Print the records below exactly, with no pictures.

++++ EXTRACTED RECORDS

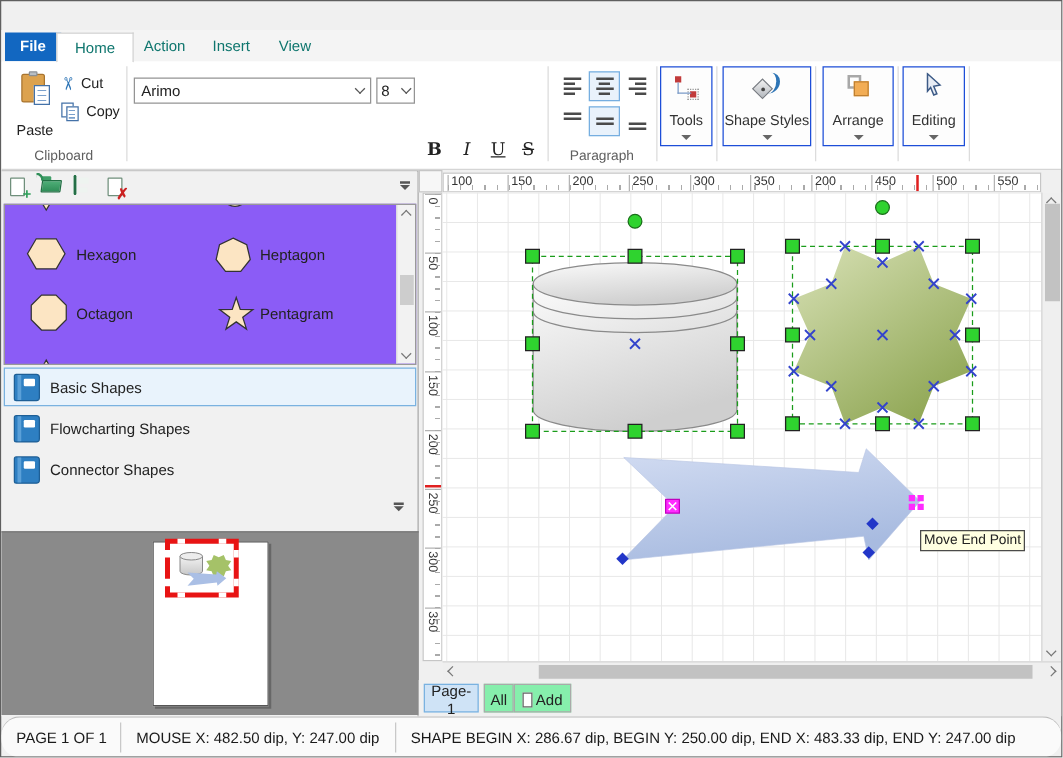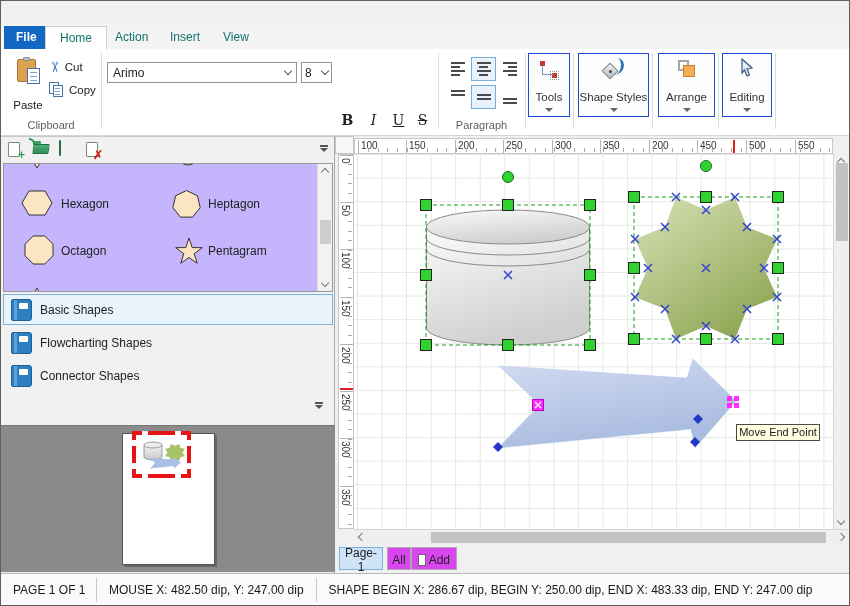"Hexagon" .shapelist { background: #c4b5fd -> #8b5cf6 }
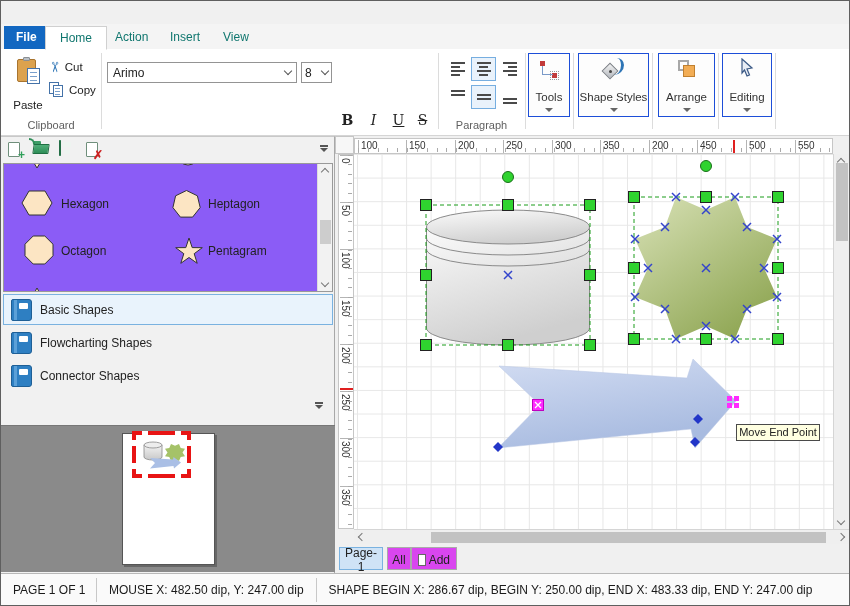"All" .ptab { background: #d946ef -> #86efac }
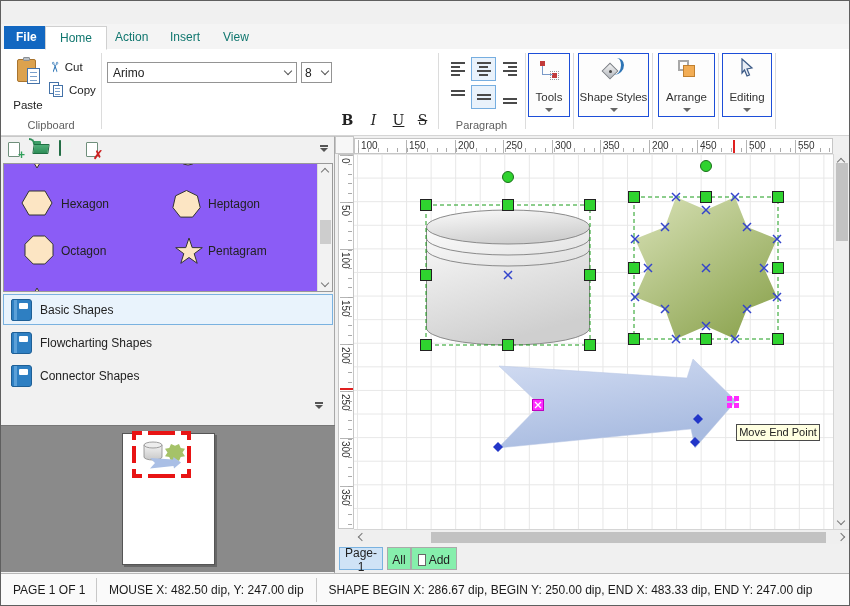"PAGE 1 OF 1" .statusbar { border-radius: none -> 15px }
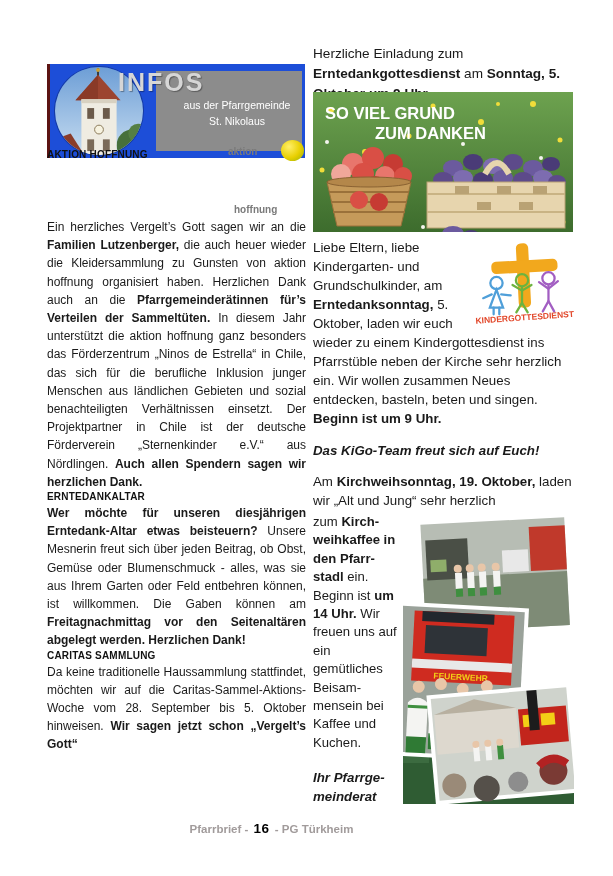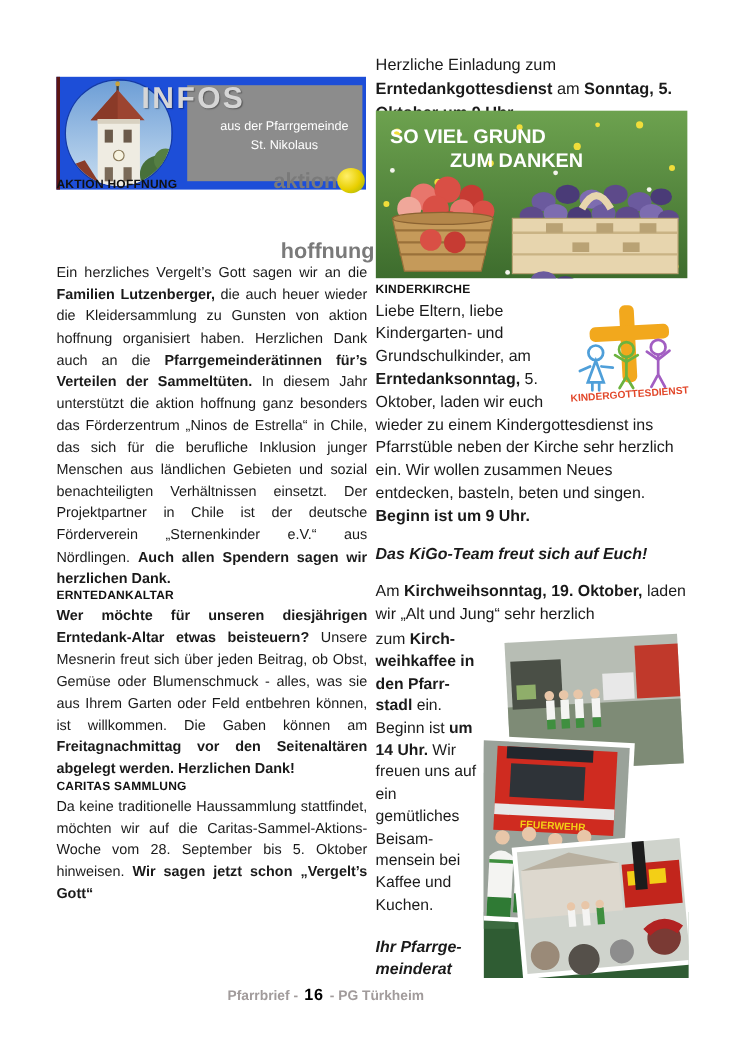"aktion" .ah-logo { font-size: 18px -> 10px }
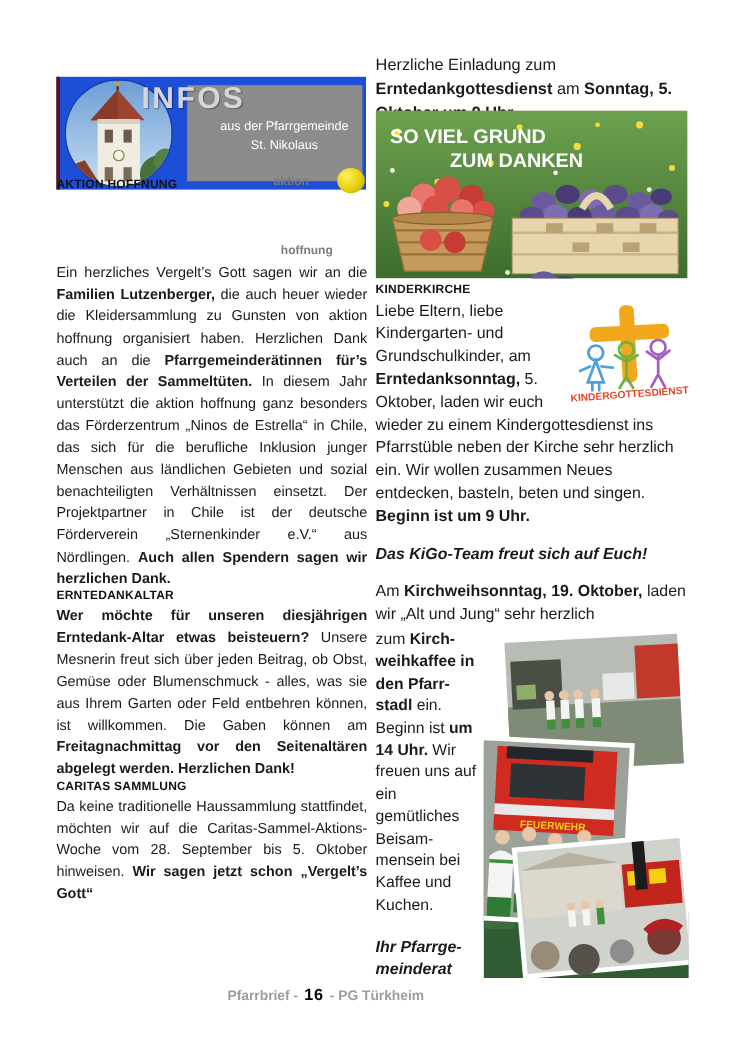"KINDERKIRCHE" h2.sec { html: <h2>KINDERKIRCHE</h2> -> none }
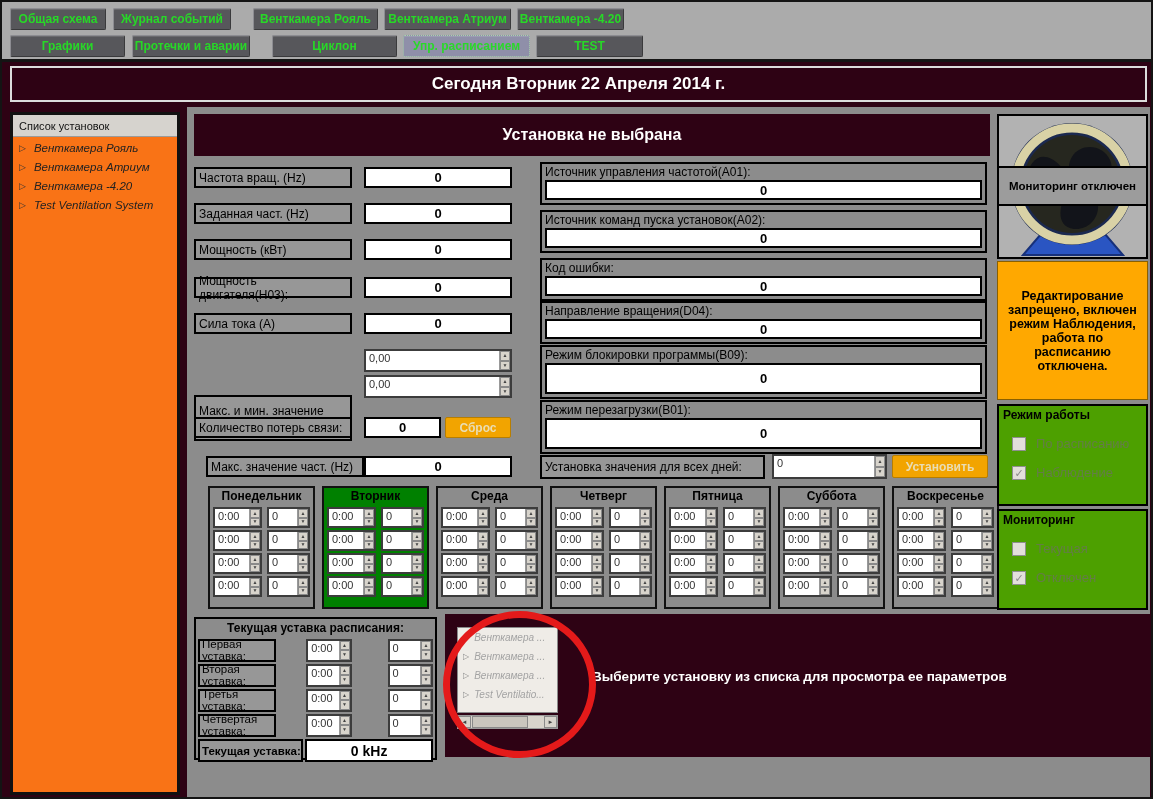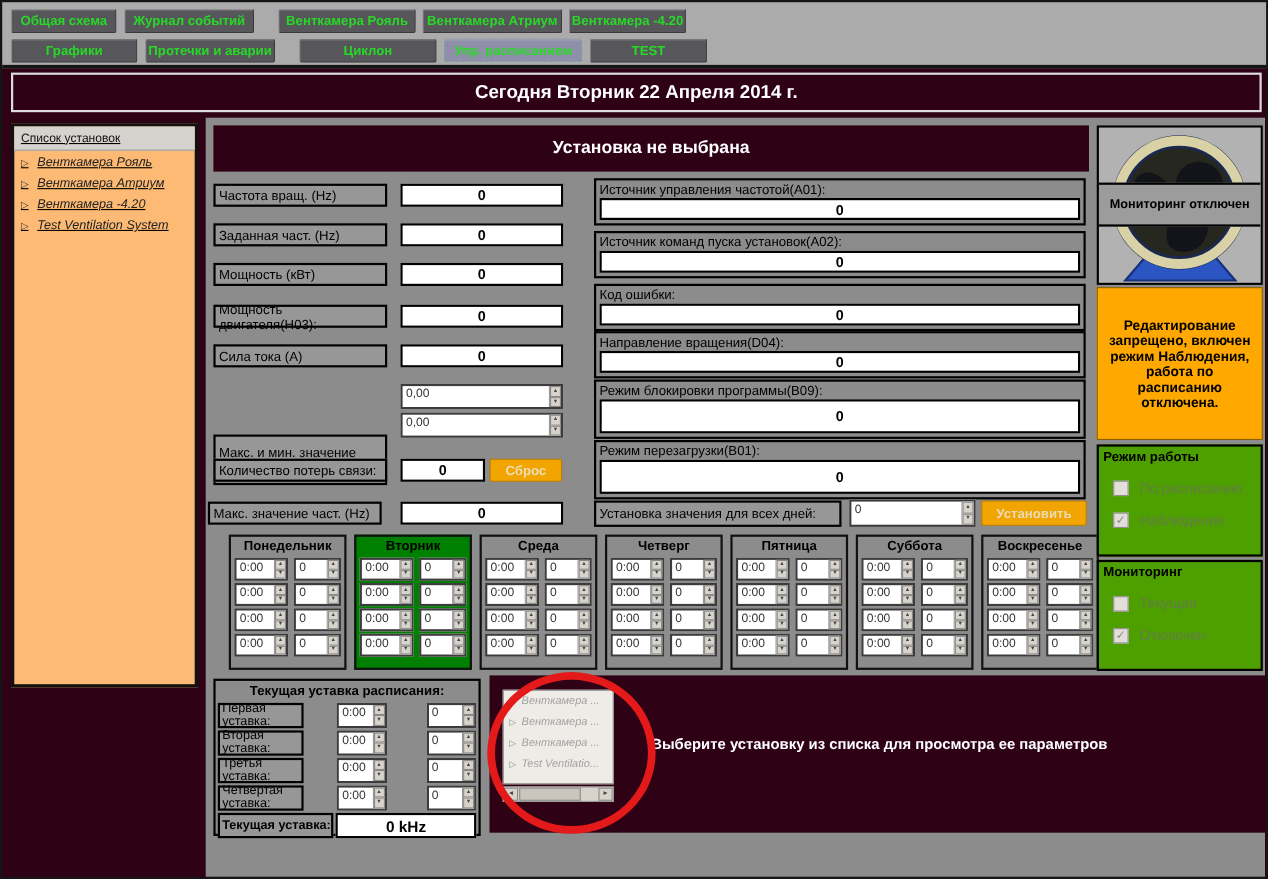"Список установок" .sidebar { background: #fdba74 -> #f97316; height: 513px -> 683px; text-decoration: underline -> none }
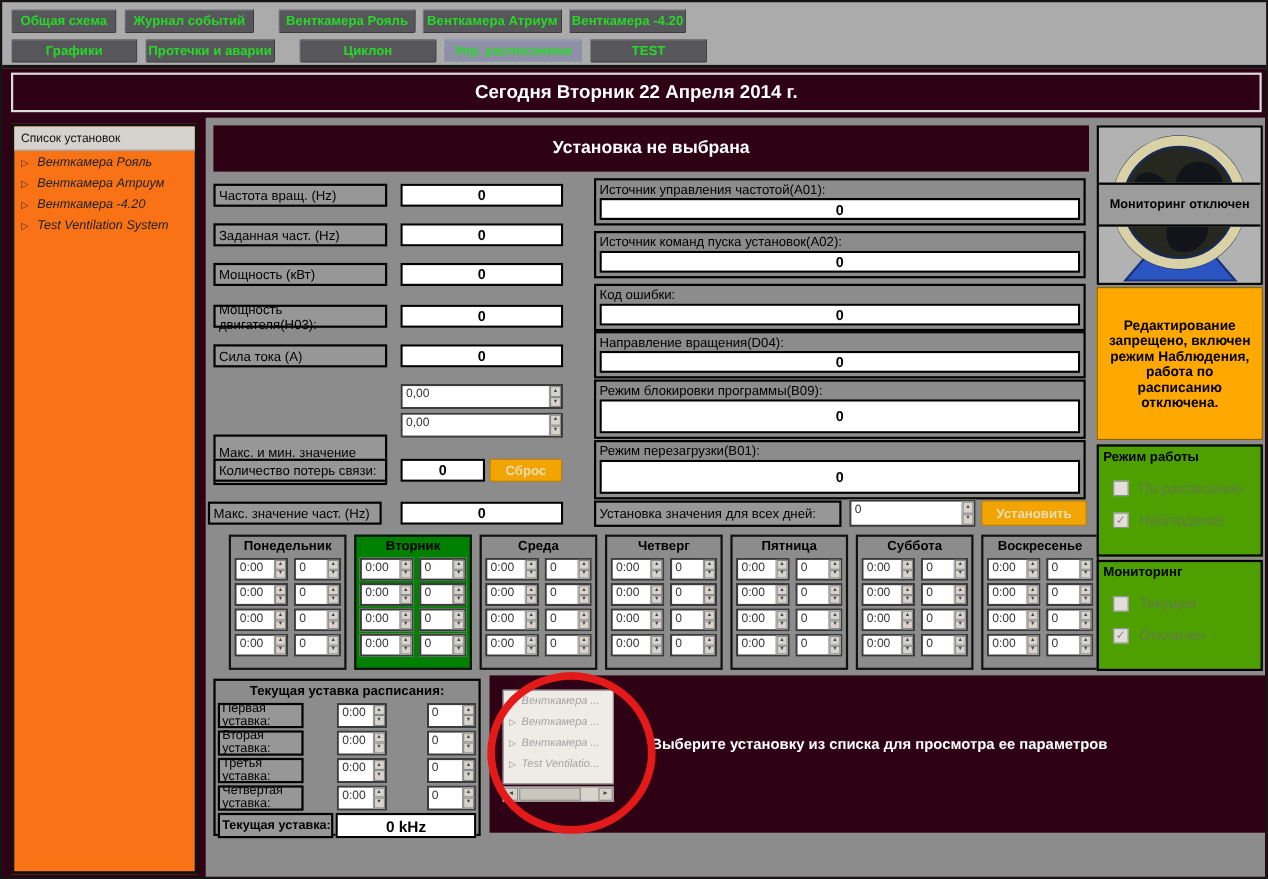"Макс. значение част. (Hz)" div.lbl { left: 2px -> 19px }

++++++++

TASK OUTPUT
"Hexagon" .shapelist { background: #c4b5fd -> #8b5cf6 }
"All" .ptab { background: #d946ef -> #86efac }
"PAGE 1 OF 1" .statusbar { border-radius: none -> 15px }
"aktion" .ah-logo { font-size: 18px -> 10px }
"KINDERKIRCHE" h2.sec { html: <h2>KINDERKIRCHE</h2> -> none }
"Список установок" .sidebar { background: #fdba74 -> #f97316; height: 513px -> 683px; text-decoration: underline -> none }
"Макс. значение част. (Hz)" div.lbl { left: 2px -> 19px }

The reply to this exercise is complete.